:: SUPPLIED INFORMATION ::
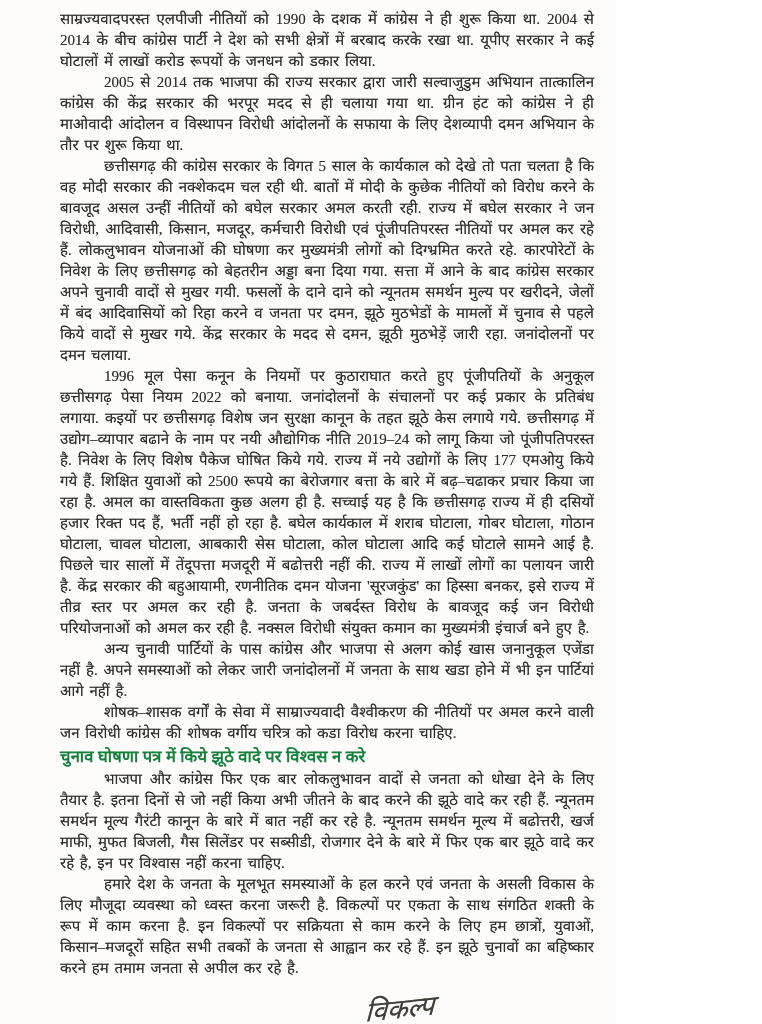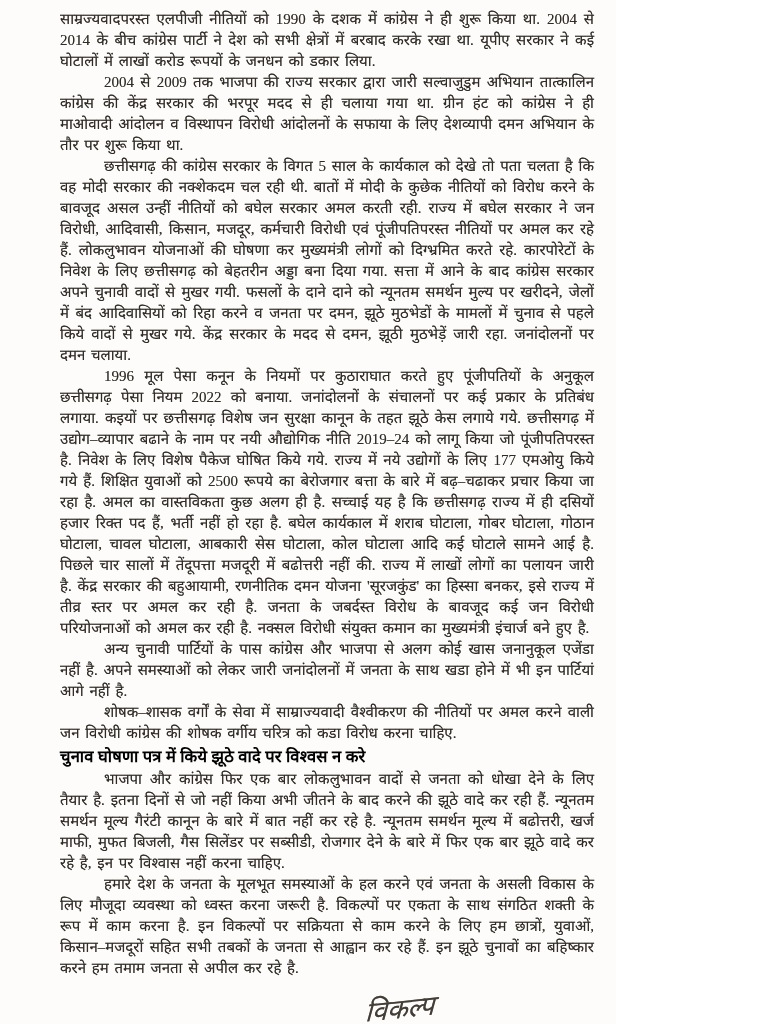"2004 से 2009 तक भाजपा" p { text: 2004 से 2009 -> 2005 से 2014 }
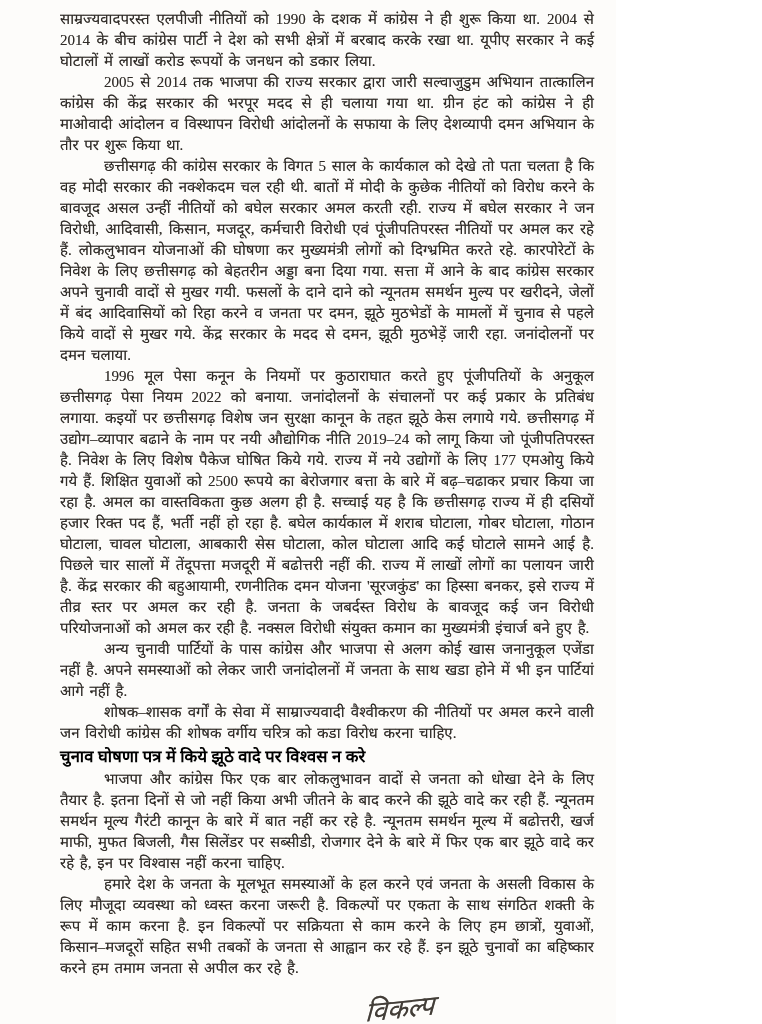"चुनाव घोषणा पत्र में किये" .section-heading { color: #000000 -> #15803d }
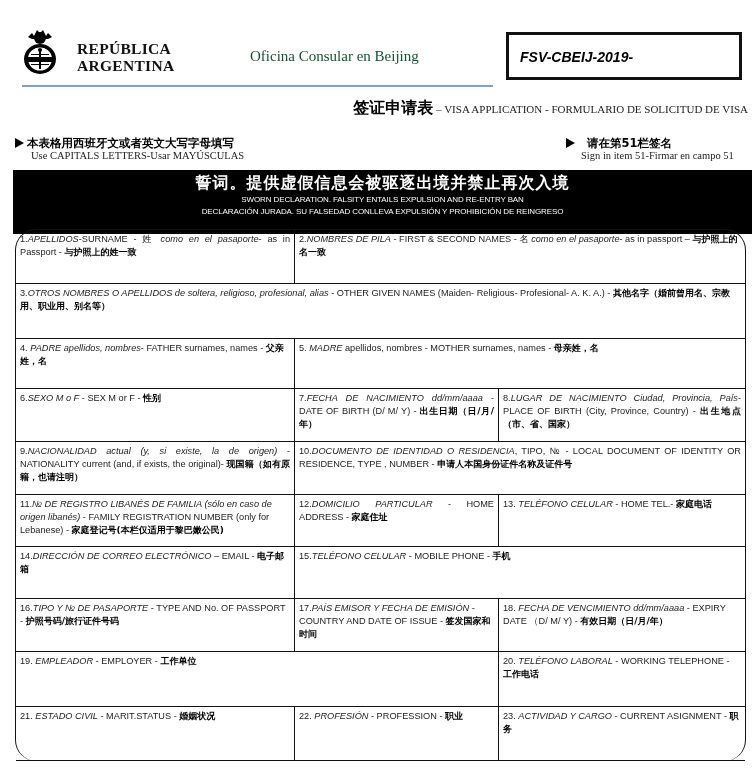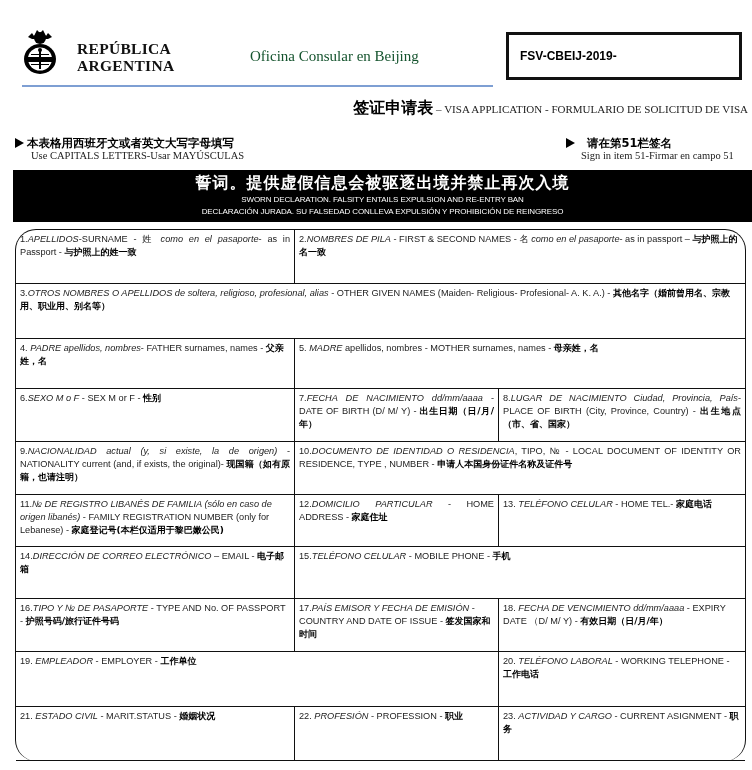"FSV-CBEIJ-2019-" .fsv-box span { font-size: 12px -> 14px; font-style: none -> italic }
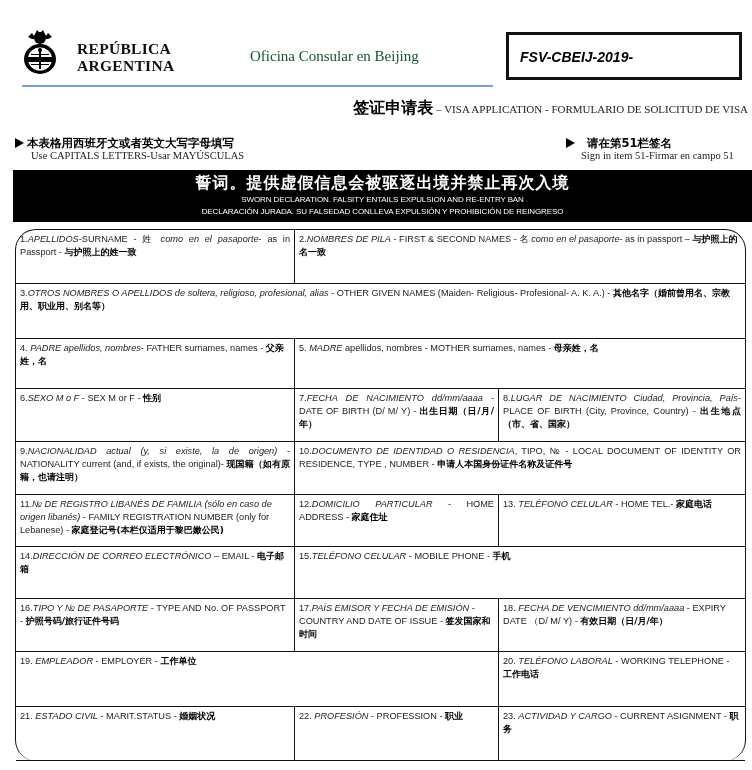"誓词。提供虚假信息会被驱逐出境并禁止再次入境" .banner { height: 52px -> 64px }
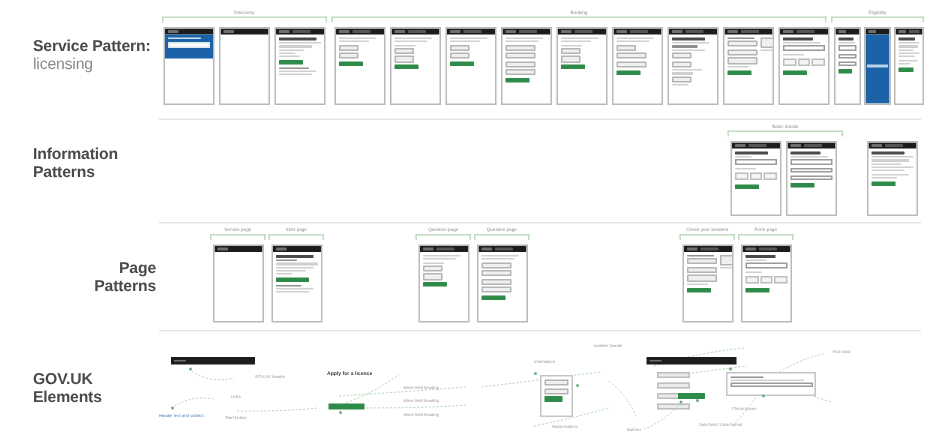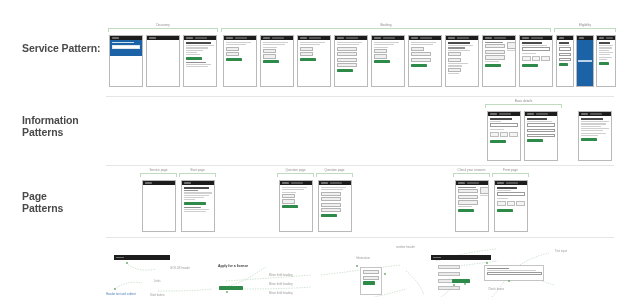"Service Pattern:" .sheet { margin-top: 17px -> none }
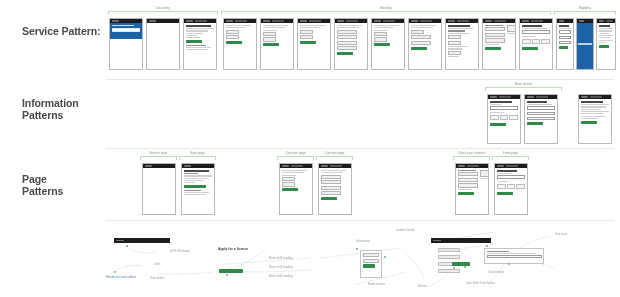"licensing" span.sub { html: none -> <span>licensing</span> }
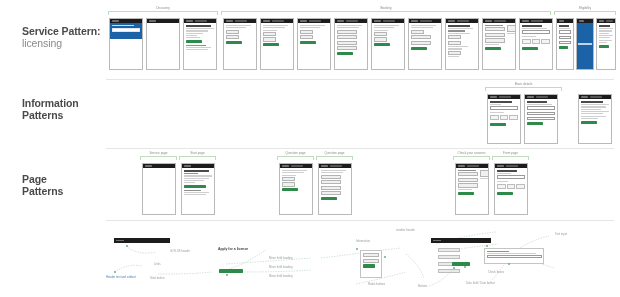"Page" div.row-label { text-align: none -> right }
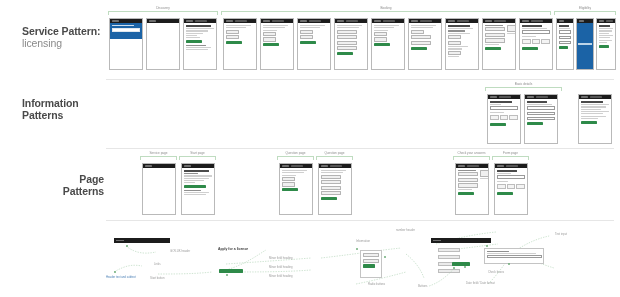"GOV.UK" div.row { html: none -> <div> <div> <span>GOV.UK</span> <span>Elements</span> </div> </div> }
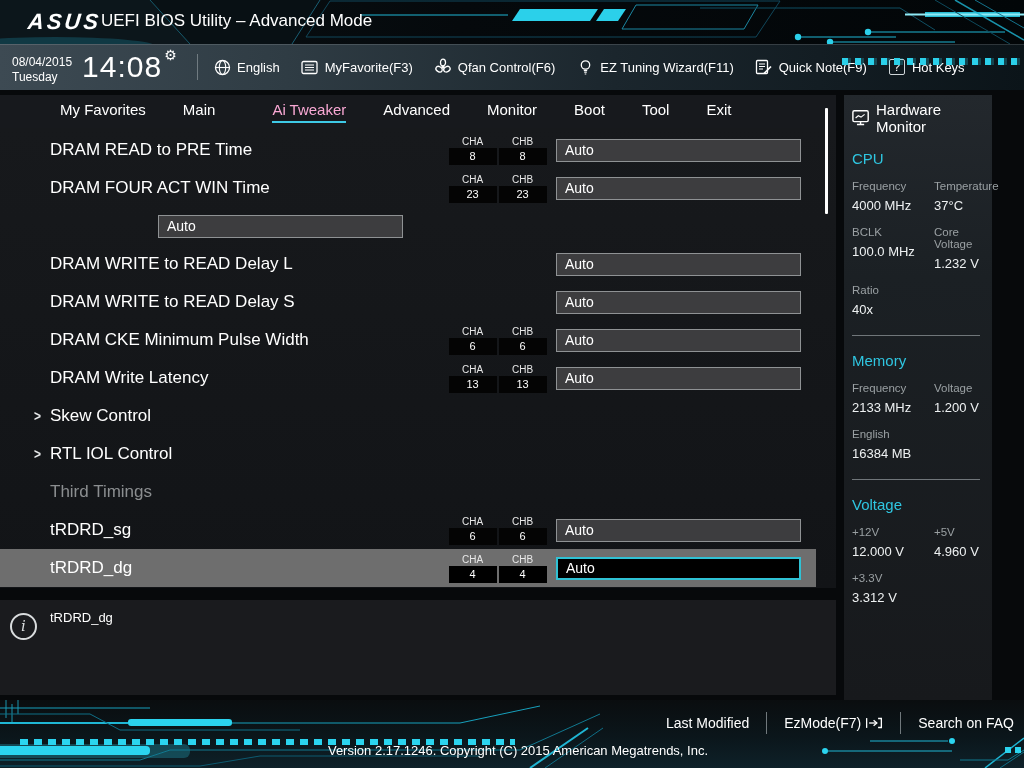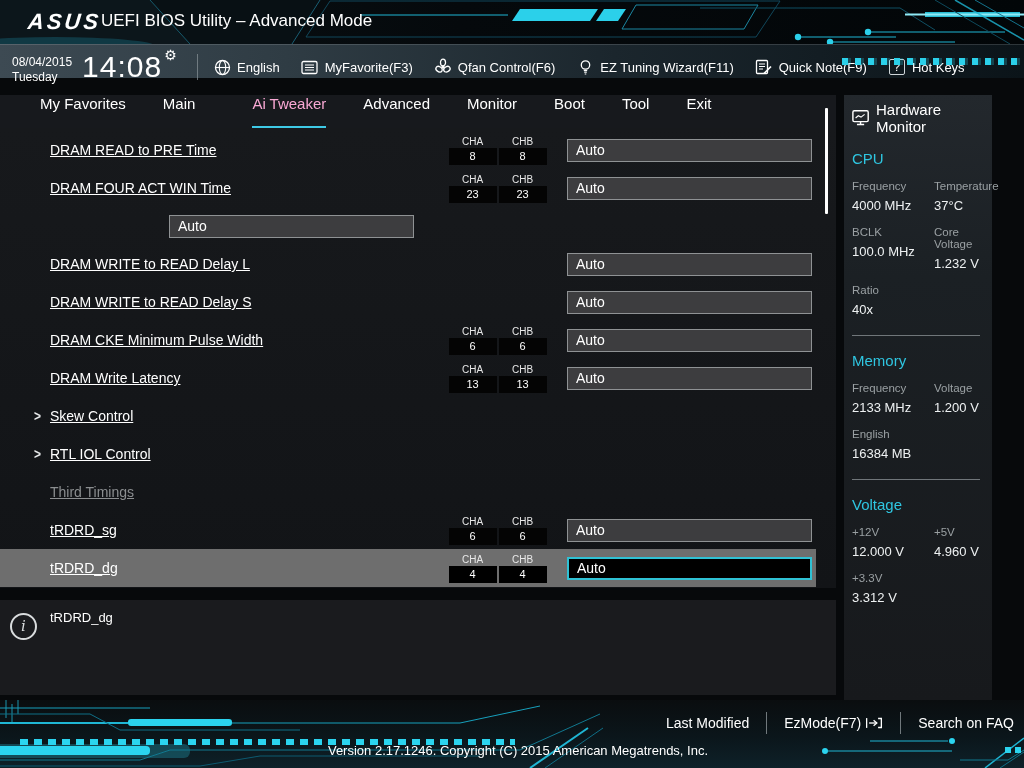"08/04/2015" .toolbar { height: 34px -> 46px }
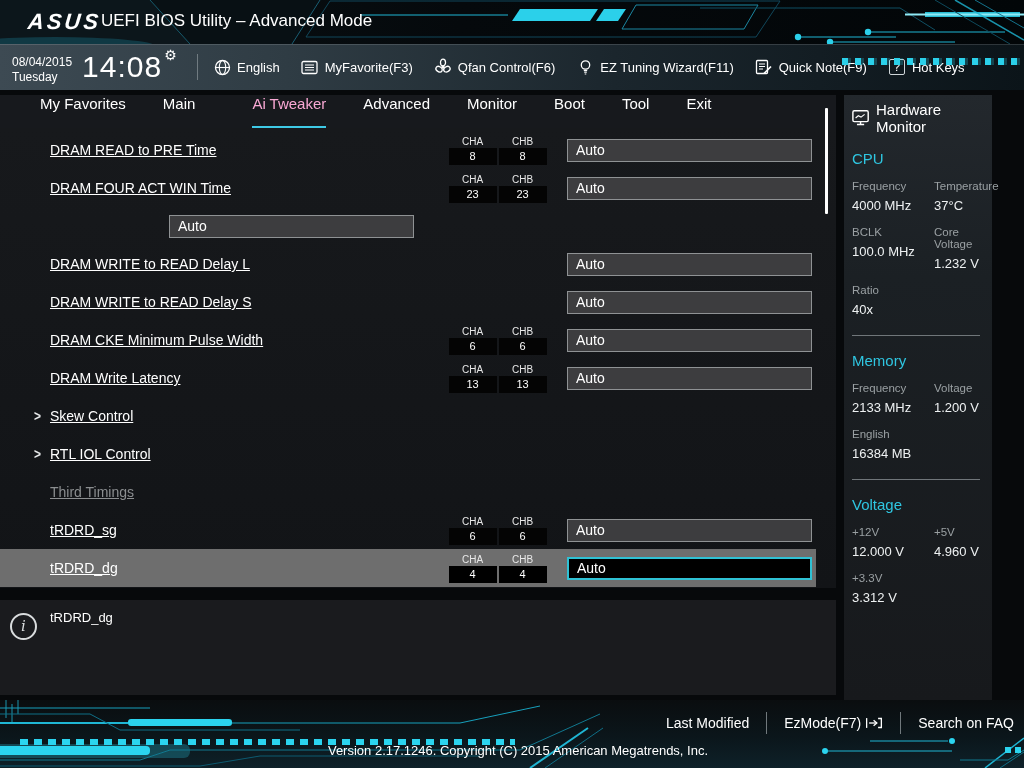"My Favorites" .navbar { align-items: none -> center; padding-left: 40px -> 60px }
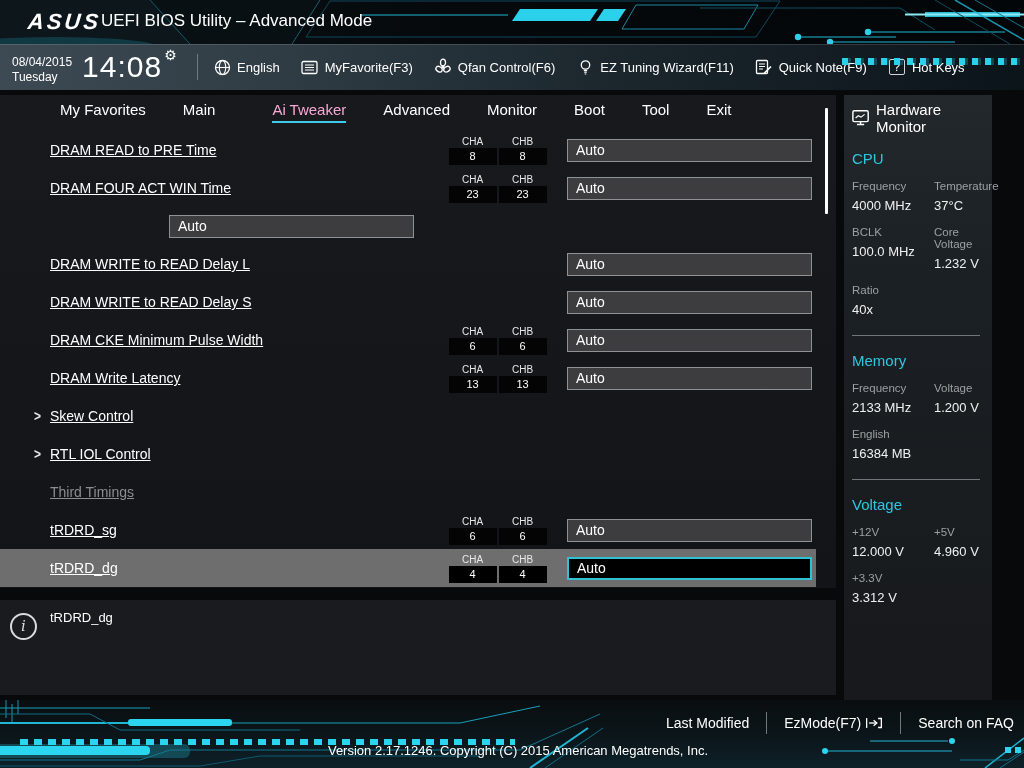"DRAM READ to PRE Time" .row-label { font-size: 14px -> 17px; text-decoration: underline -> none }
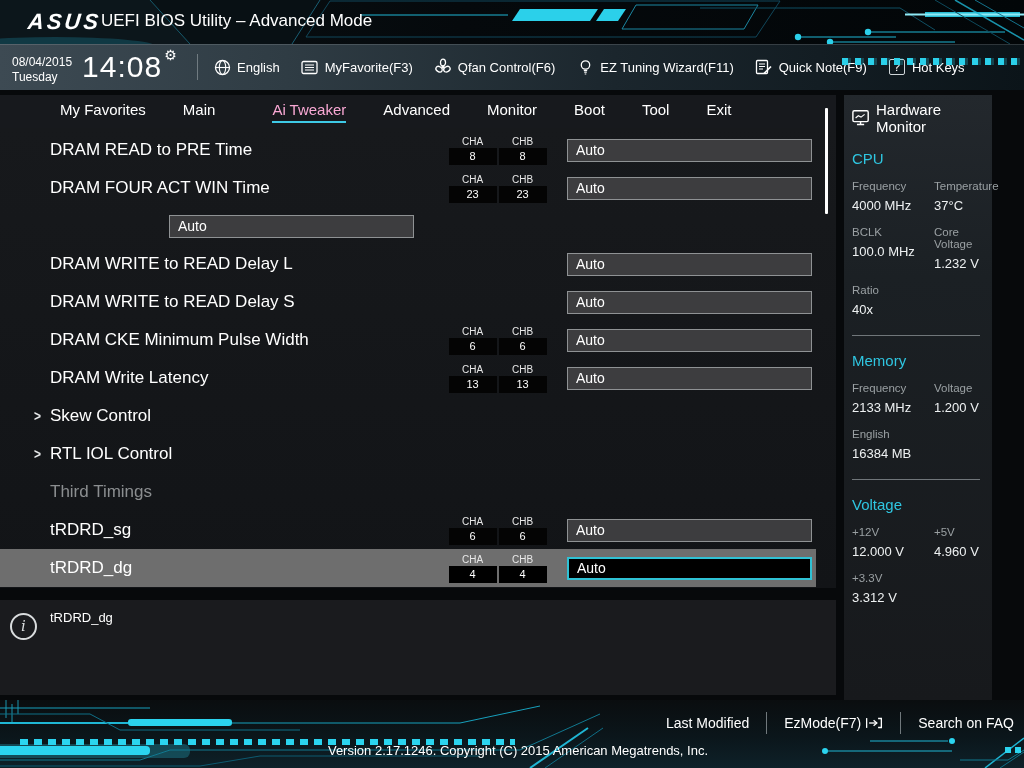"Auto" .value-box { margin-left: 19px -> 8px }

:: WORK TO COMPLETE ::
Lines starting at the one with "height: 34px ->" and ending at the last line of the entries above must be restated word for word, with pictures omitted.

:: RESPONSE ::
"08/04/2015" .toolbar { height: 34px -> 46px }
"My Favorites" .navbar { align-items: none -> center; padding-left: 40px -> 60px }
"DRAM READ to PRE Time" .row-label { font-size: 14px -> 17px; text-decoration: underline -> none }
"Auto" .value-box { margin-left: 19px -> 8px }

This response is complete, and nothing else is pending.